Segare un condannato era una tecnica di tortura facile da eseguire e che necessitava di uno strumento reperibile in qualsiasi casa.
Si ricorreva alla sega (si tagliavano prigionieri vivi) per reati di disobbedienza militare o ribellione.
In figura (fig. B) il condannato viene lacerato per mezzo di una sega al livello dell'addome, ma ben presto questa metodologia venne abbandonata per lasciar spazio alla segatura del condannato posto a testa in giù, iniziando a squarciare con la sega al livello dell'inguine e procedendo verso l'addome.
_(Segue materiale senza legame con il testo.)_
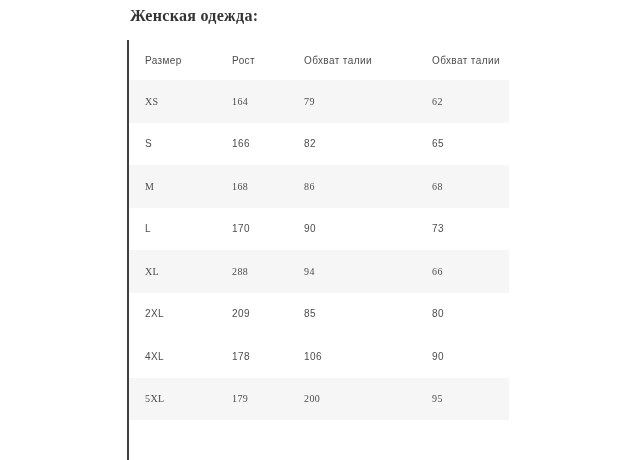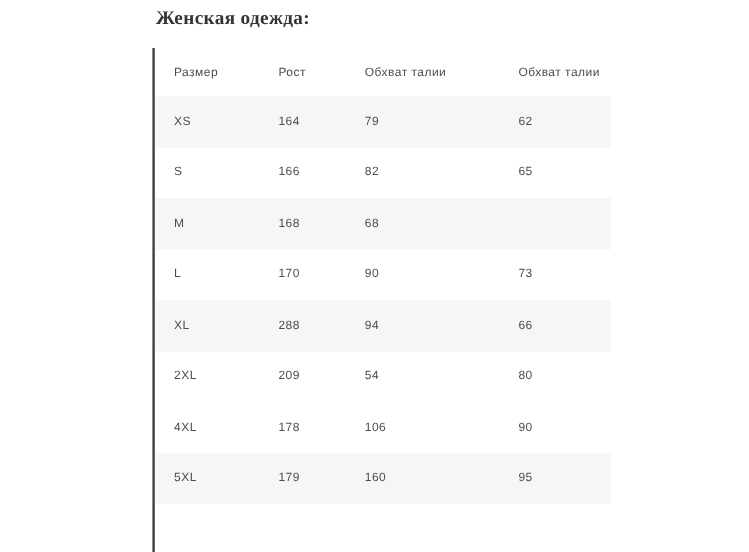--- a/index.html
+++ b/index.html
@@ -47,20 +47,21 @@
     letter-spacing:0.4px;
     color:var(--text);
     background:transparent;
   }
   .t-row.header{
     height:40px;
     background:var(--bg);
   }
   .t-row.striped{
     background:var(--stripe);
+    font-family:Liberation Serif, serif;
   }
   .t-cell{
     white-space:nowrap;
     overflow:hidden;
   }
 </style>
 </head>
 <body>
 
 <div class="page-title">Женская одежда:</div>
@@ -84,53 +85,54 @@
   <div class="t-row">
     <div class="t-cell">S</div>
     <div class="t-cell">166</div>
     <div class="t-cell">82</div>
     <div class="t-cell">65</div>
   </div>
 
   <div class="t-row striped">
     <div class="t-cell">M</div>
     <div class="t-cell">168</div>
+    <div class="t-cell">86</div>
     <div class="t-cell">68</div>
   </div>
 
   <div class="t-row">
     <div class="t-cell">L</div>
     <div class="t-cell">170</div>
     <div class="t-cell">90</div>
     <div class="t-cell">73</div>
   </div>
 
   <div class="t-row striped">
     <div class="t-cell">XL</div>
     <div class="t-cell">288</div>
     <div class="t-cell">94</div>
     <div class="t-cell">66</div>
   </div>
 
   <div class="t-row">
     <div class="t-cell">2XL</div>
     <div class="t-cell">209</div>
-    <div class="t-cell">54</div>
+    <div class="t-cell">85</div>
     <div class="t-cell">80</div>
   </div>
 
 
   <div class="t-row">
     <div class="t-cell">4XL</div>
     <div class="t-cell">178</div>
     <div class="t-cell">106</div>
     <div class="t-cell">90</div>
   </div>
 
   <div class="t-row striped">
     <div class="t-cell">5XL</div>
     <div class="t-cell">179</div>
-    <div class="t-cell">160</div>
+    <div class="t-cell">200</div>
     <div class="t-cell">95</div>
   </div>
 </div>
   </div>
 </div>
 
 </body></html>

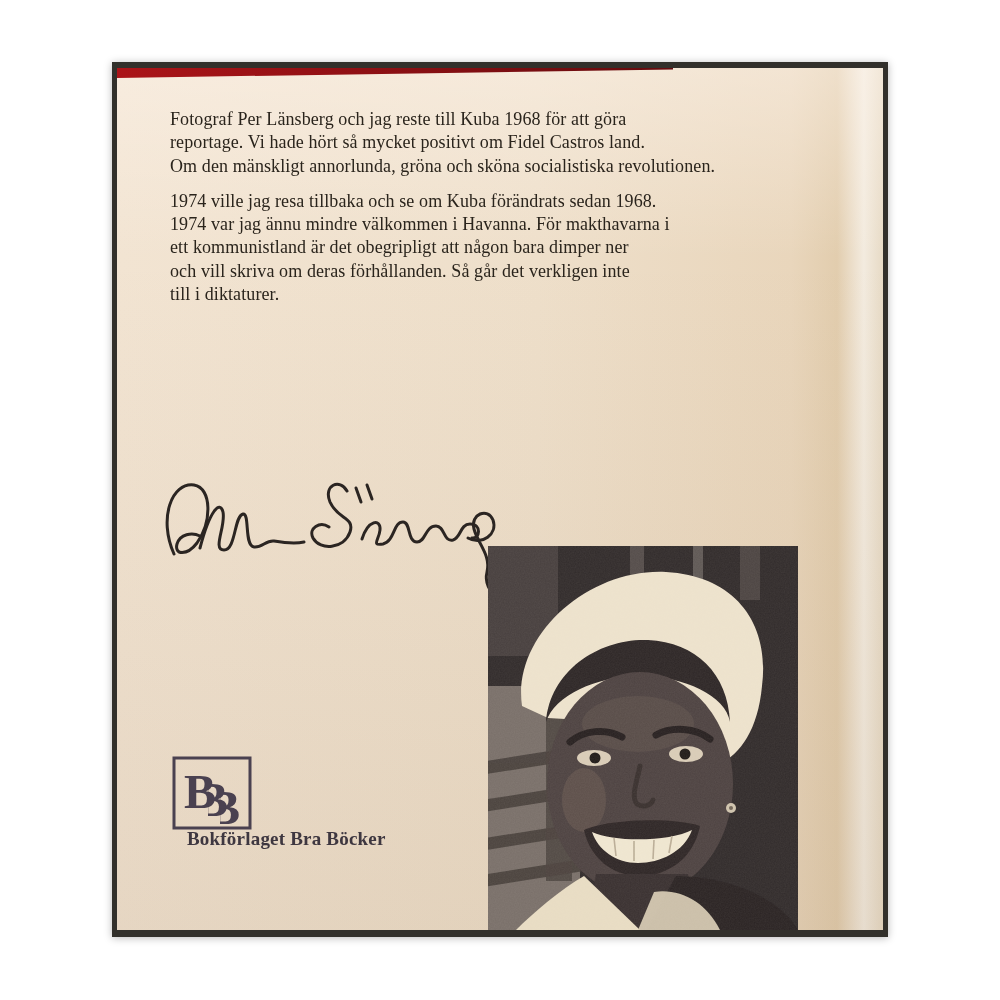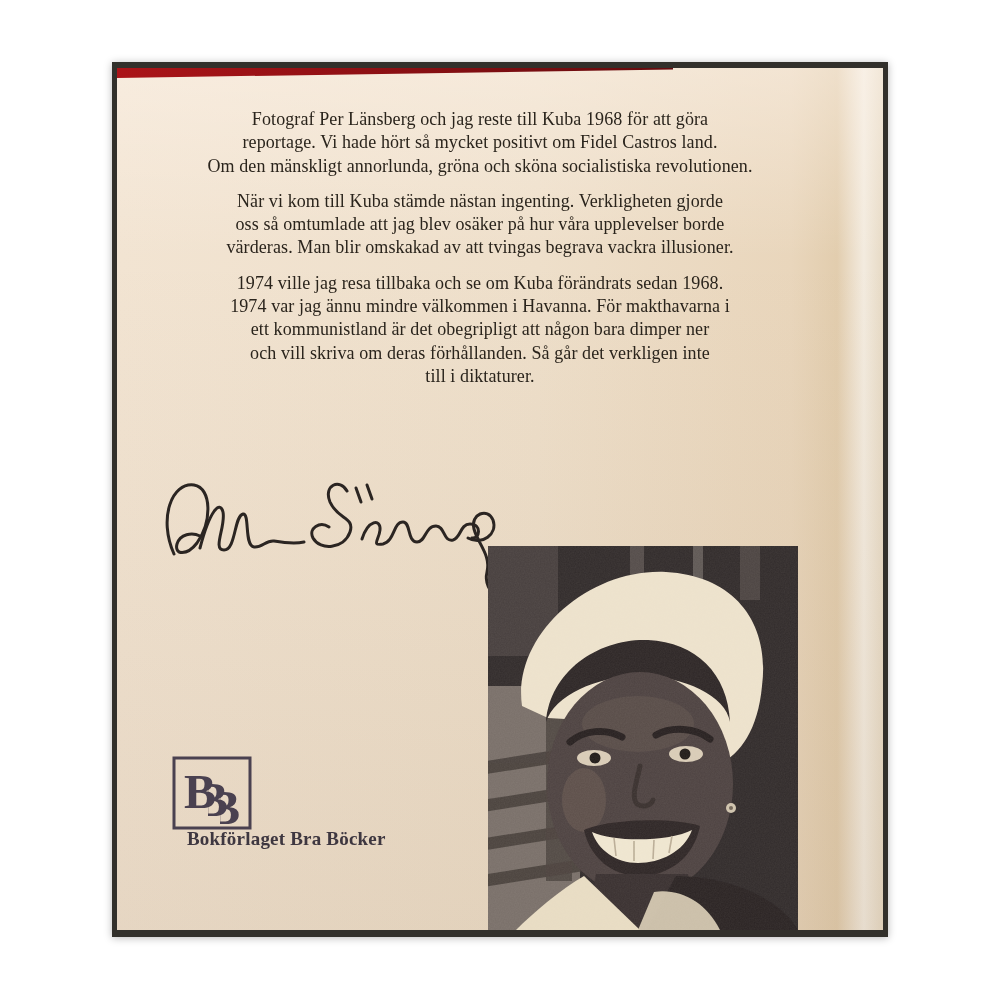--- a/index.html
+++ b/index.html
@@ -1,17 +1,17 @@
 <!DOCTYPE html>
 <html><head>
 <meta charset="utf-8">
 <style>
   html,body{margin:0;padding:0;background:#ffffff;width:1000px;height:1000px;overflow:hidden;
             font-family:"Liberation Serif", serif;}
-  .scene{position:relative;width:1000px;height:1000px;background:#ffffff;text-align:center;}
+  .scene{position:relative;width:1000px;height:1000px;background:#ffffff;}
   
   .book{position:absolute;left:112px;top:62px;width:776px;height:875px;
         background:#32302b;box-shadow:0 1px 8px rgba(0,0,0,.28);}
   .paper{position:absolute;left:5px;top:6px;width:766px;height:862px;
          background:
            linear-gradient(180deg, rgba(255,246,238,.45) 0%, rgba(255,255,255,0) 22%, rgba(124,92,58,.10) 100%),
            linear-gradient(90deg,#f2e4d2 0%,#eedfca 55%,#e9d6bc 88%,#e2cdae 94%,#f3ebdf 97.5%,#e7dac5 100%);}
   
   .red-wedge{position:absolute;left:0;top:0;width:556px;height:10px;
              background:linear-gradient(90deg,#ab1418 0%,#8e1014 45%,#650b0e 100%);
@@ -38,23 +38,20 @@
 <div class="scene">
   <div class="book">
     <div class="paper">
 
       <div class="red-wedge"></div>
 
       <div class="text-block">
         <p class="para">Fotograf Per Länsberg och jag reste till Kuba 1968 för att göra
 reportage. Vi hade hört så mycket positivt om Fidel Castros land.
 Om den mänskligt annorlunda, gröna och sköna socialistiska revolutionen.</p>
-        <p class="para">När vi kom till Kuba stämde nästan ingenting. Verkligheten gjorde
-oss så omtumlade att jag blev osäker på hur våra upplevelser borde
-värderas. Man blir omskakad av att tvingas begrava vackra illusioner.</p>
         <p class="para">1974 ville jag resa tillbaka och se om Kuba förändrats sedan 1968.
 1974 var jag ännu mindre välkommen i Havanna. För makthavarna i
 ett kommunistland är det obegripligt att någon bara dimper ner
 och vill skriva om deras förhållanden. Så går det verkligen inte
 till i diktaturer.</p>
       </div>
 
       <svg class="signature" viewBox="0 0 360 135" role="img" aria-label="Olle Länsberg">
         <path d="M24,78 C8,42 22,6 44,9 C62,12 62,46 47,67 C37,80 24,79 27,68 C30,58 42,56 50,60"></path>
         <path d="M50,72 C60,34 70,24 73,36 C76,50 62,74 74,74 C86,74 84,40 93,38 C100,37 94,70 104,71 C112,72 116,64 124,65 C136,67 144,68 154,66"></path>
In questo modo si aumentava la quantità di ossigeno apportata al cervello e si diminuiva la possibilità che il condannato svenisse o perdesse conoscenza, in modo tale da prolungarne la folle agonia: i nervi si scorticavano immediatamente, le ossa si fracassavano schiantandosi e le arterie, lacerate, zampillavano sangue.
Una bizzarra tortura di cui si avvalsero gli Ugonotti durante le loro persecuzioni nei confronti dei cattolici consisteva nel segare il corpo del prigioniero con una corda: la vittima, ignuda, veniva tirata avanti e indietro col movimento che ricorda proprio quello di una sega, lungo una corda tesa di fibra dura o un cavo metallico; la sofferenza patita era terribile poiché la corda lacerava la carne penetrando fino all'osso.